_TO DO_
Please output the lines from the one with "PUEZ GIACCA WARM FZ DONNA SALEWA: 1 -> 2" through the end of the data exactly as written, omitting all pictures.

##### EXERCISE INPUTS #####

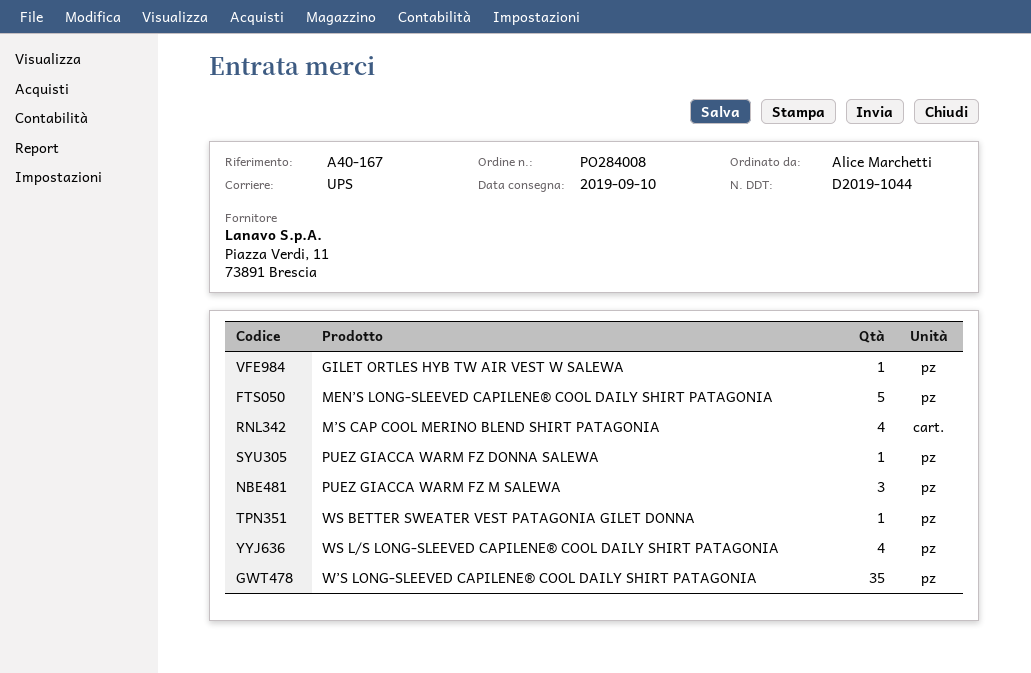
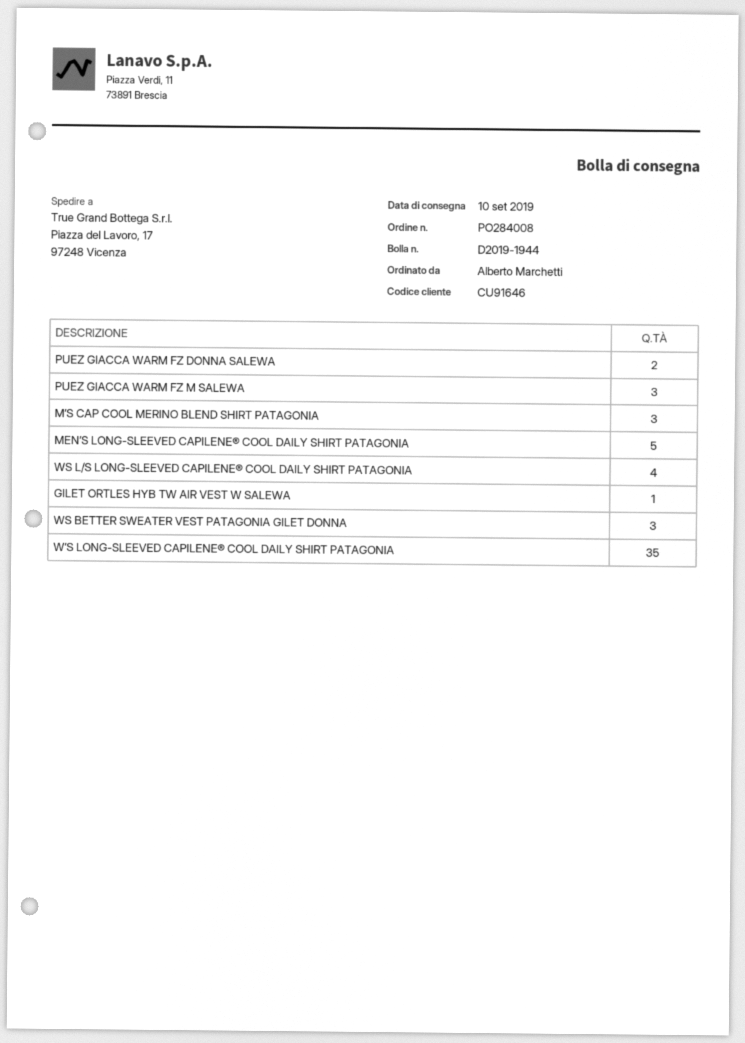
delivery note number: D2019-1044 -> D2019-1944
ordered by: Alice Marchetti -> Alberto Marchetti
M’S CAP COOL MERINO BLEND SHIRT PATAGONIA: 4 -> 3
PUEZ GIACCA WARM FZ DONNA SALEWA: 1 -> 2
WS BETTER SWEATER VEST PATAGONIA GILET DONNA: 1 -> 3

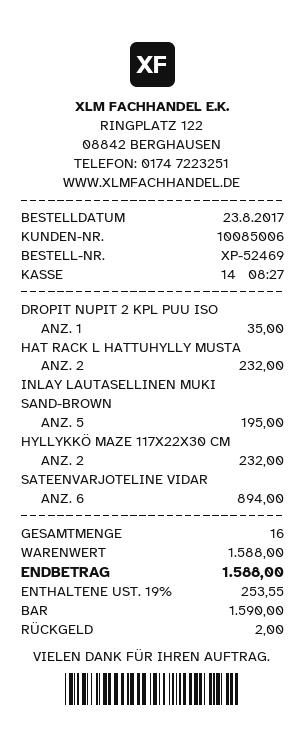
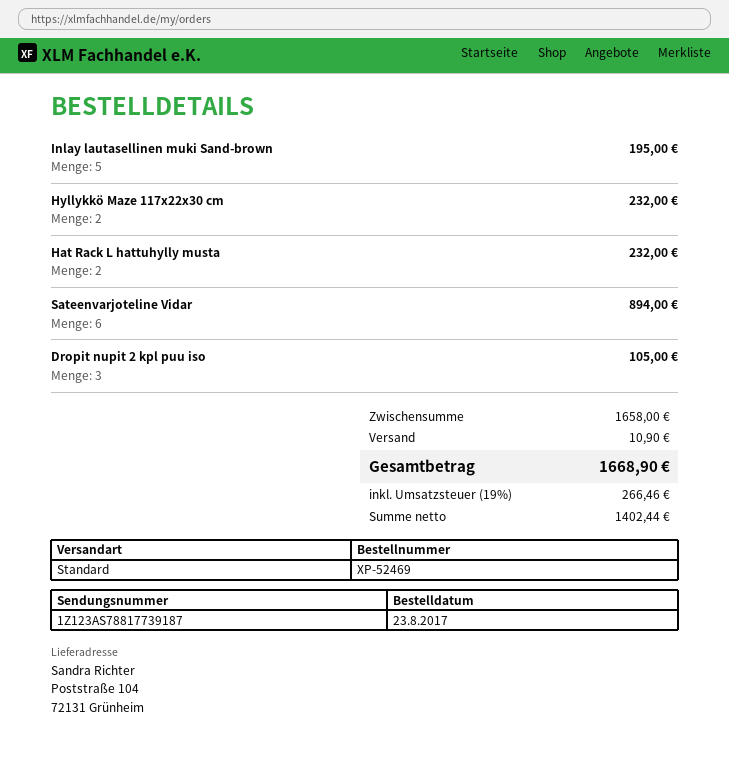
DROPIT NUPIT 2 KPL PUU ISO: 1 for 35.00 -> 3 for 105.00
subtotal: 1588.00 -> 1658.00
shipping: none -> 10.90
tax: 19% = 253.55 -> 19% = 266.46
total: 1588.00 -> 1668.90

#####

_YOUR RESPONSE_
PUEZ GIACCA WARM FZ DONNA SALEWA: 1 -> 2
WS BETTER SWEATER VEST PATAGONIA GILET DONNA: 1 -> 3

DROPIT NUPIT 2 KPL PUU ISO: 1 for 35.00 -> 3 for 105.00
subtotal: 1588.00 -> 1658.00
shipping: none -> 10.90
tax: 19% = 253.55 -> 19% = 266.46
total: 1588.00 -> 1668.90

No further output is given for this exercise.